The entire application, along with the configuration, is installed on the endpoint, which is redirected to the Client Provisioning portal page. AnyConnect 4 might be upgraded and an additional module (posture) installed.

Authorization Profiles

Create an authorization profile for redirection to the Client Provisioning profile:

Authorization Rules

This image shows the authorization rules:

For the first time, the ASA-VPN_quarantine rule is used. As a result, the Posture authorization profile is returned, and the endpoint is redirected to the Client Provisioning portal for AnyConnect 4 (with posture module) provisioning.

Once compliant, the ASA-VPN_compliant rule is used and full network access is allowed.

Verify

This section provides information that you can use in order to verify that you configuration works properly.

PC with Updated GPO Policies

The domain policies with the WSUS configuration should be pushed after the PC logs into the domain. This can occur before the VPN session is established (out of band) or after if the Start Before Logon functionality is used (it can be also used for 802.1x wired/wireless access).

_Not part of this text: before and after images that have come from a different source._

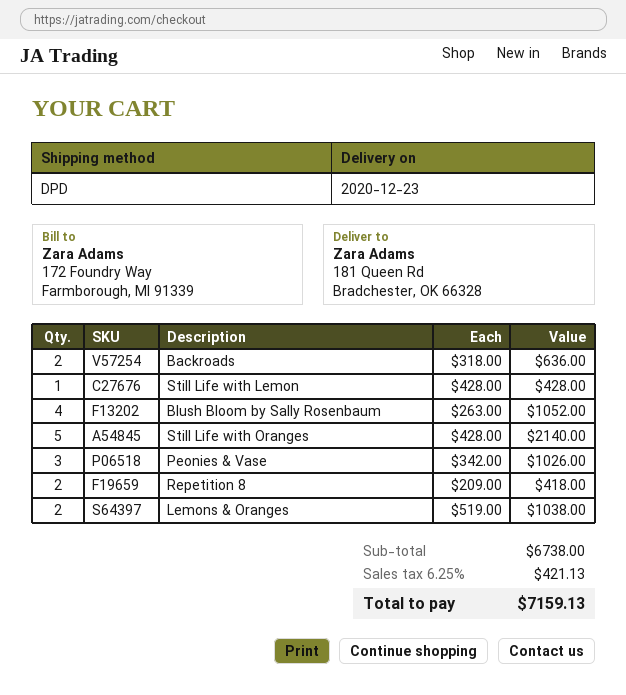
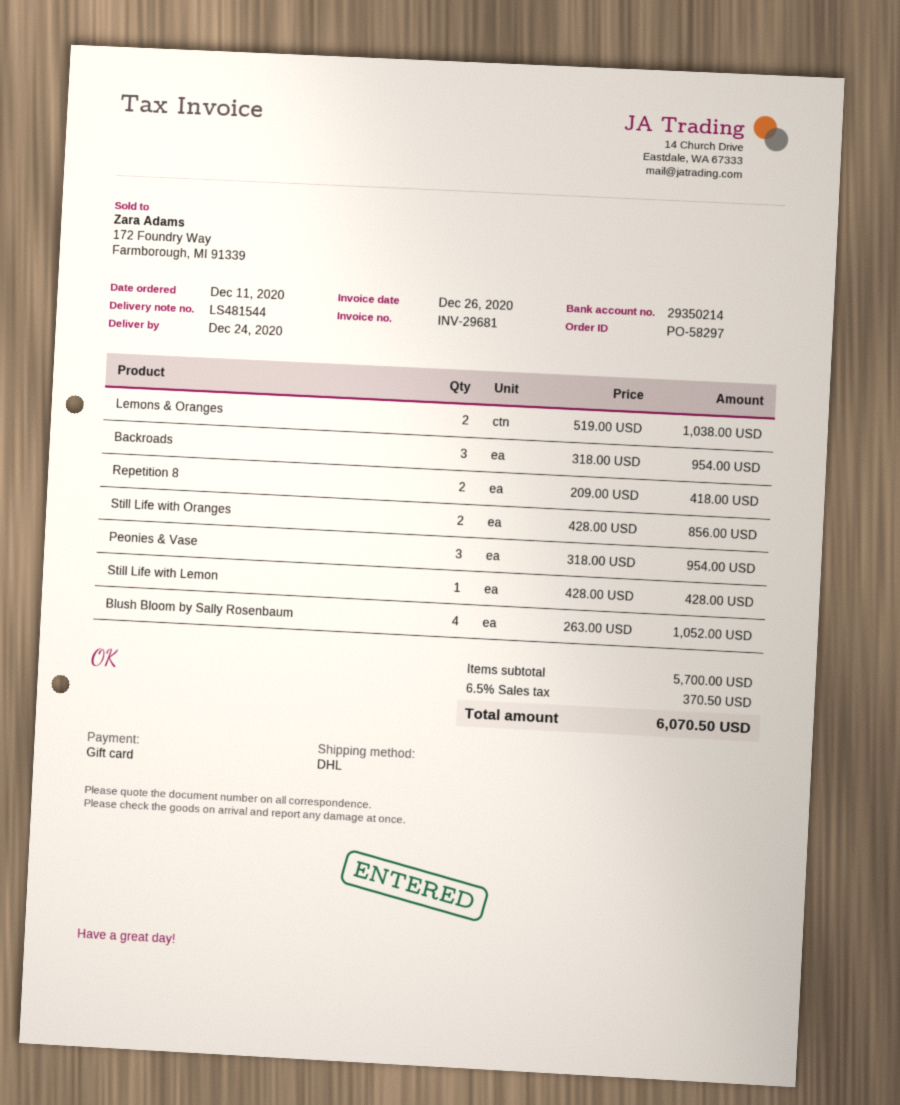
delivery date: 2020-12-23 -> 2020-12-24
shipping method: DPD -> DHL
Backroads: 2 x 318.00 = 636.00 -> 3 x 318.00 = 954.00
Still Life with Oranges: 5 x 428.00 = 2140.00 -> 2 x 428.00 = 856.00
Peonies & Vase: 3 x 342.00 = 1026.00 -> 3 x 318.00 = 954.00
subtotal: 6738.00 -> 5700.00
tax: 6.25% = 421.13 -> 6.5% = 370.50
total: 7159.13 -> 6070.50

Once the Microsoft Windows client has the correct configuration, this can be reflected from the Windows Update settings:

If needed, a Group Policy Object (GPO) refresh and Microsoft Windows Update Agent server discovery can be used:

C:\Users\Administrator>gpupdate /force
Updating Policy...

User Policy update has completed successfully.
Computer Policy update has completed successfully.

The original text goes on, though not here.